**ACTION ITEM**
Pictures aside, write out every record exactly as it appears.

**Version comparison data**
▬▬▬

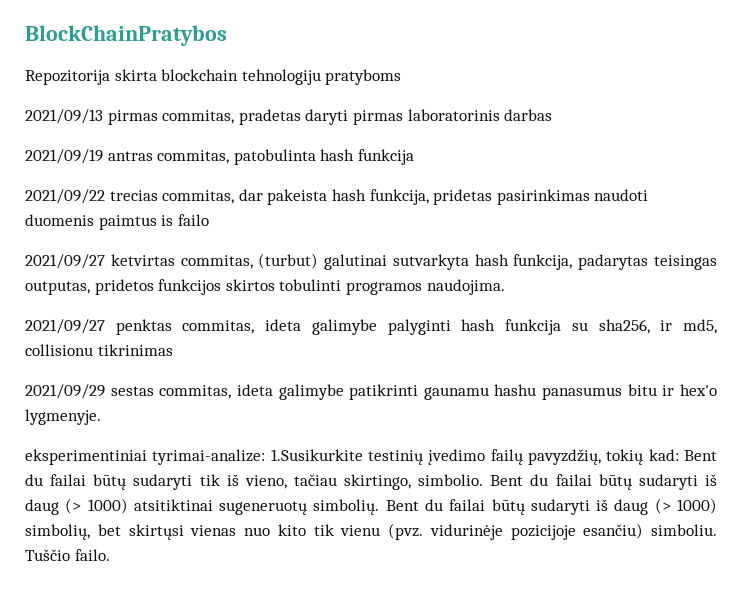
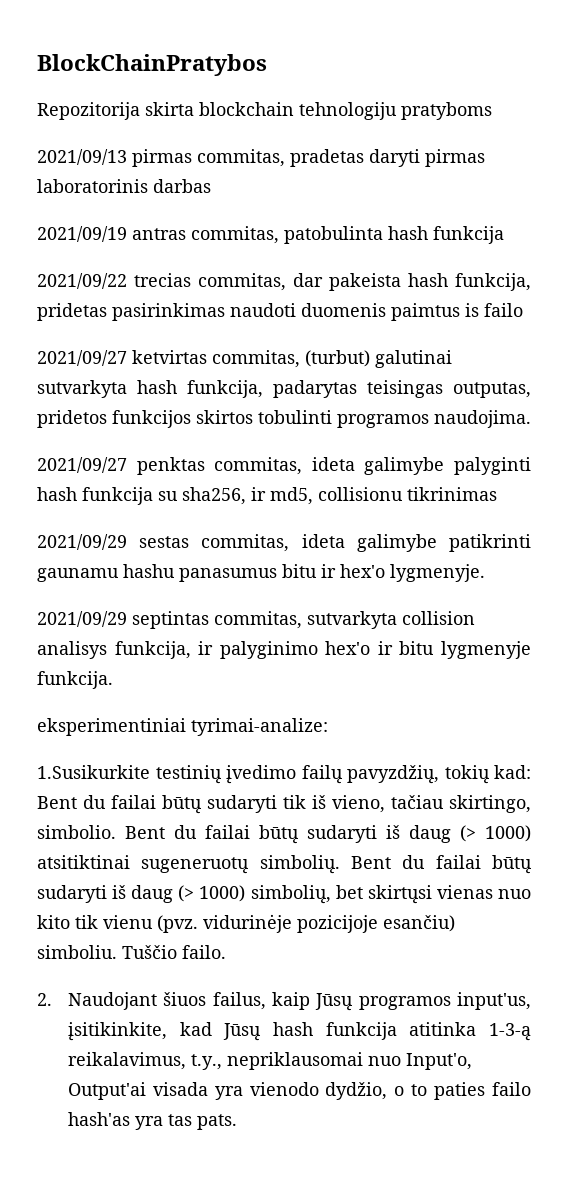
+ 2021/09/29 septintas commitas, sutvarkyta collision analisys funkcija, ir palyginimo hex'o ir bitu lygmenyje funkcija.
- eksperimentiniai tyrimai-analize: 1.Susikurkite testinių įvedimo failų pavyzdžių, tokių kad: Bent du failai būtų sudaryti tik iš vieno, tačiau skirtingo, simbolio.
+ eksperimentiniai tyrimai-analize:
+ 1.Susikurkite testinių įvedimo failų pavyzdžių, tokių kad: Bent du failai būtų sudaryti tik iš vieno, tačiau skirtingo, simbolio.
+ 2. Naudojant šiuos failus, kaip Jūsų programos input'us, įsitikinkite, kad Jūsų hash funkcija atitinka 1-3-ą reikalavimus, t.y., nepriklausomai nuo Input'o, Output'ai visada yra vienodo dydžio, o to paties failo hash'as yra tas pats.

▬▬▬

**FINAL ANSWER**
+ 2021/09/29 septintas commitas, sutvarkyta collision analisys funkcija, ir palyginimo hex'o ir bitu lygmenyje funkcija.
- eksperimentiniai tyrimai-analize: 1.Susikurkite testinių įvedimo failų pavyzdžių, tokių kad: Bent du failai būtų sudaryti tik iš vieno, tačiau skirtingo, simbolio.
+ eksperimentiniai tyrimai-analize:
+ 1.Susikurkite testinių įvedimo failų pavyzdžių, tokių kad: Bent du failai būtų sudaryti tik iš vieno, tačiau skirtingo, simbolio.
+ 2. Naudojant šiuos failus, kaip Jūsų programos input'us, įsitikinkite, kad Jūsų hash funkcija atitinka 1-3-ą reikalavimus, t.y., nepriklausomai nuo Input'o, Output'ai visada yra vienodo dydžio, o to paties failo hash'as yra tas pats.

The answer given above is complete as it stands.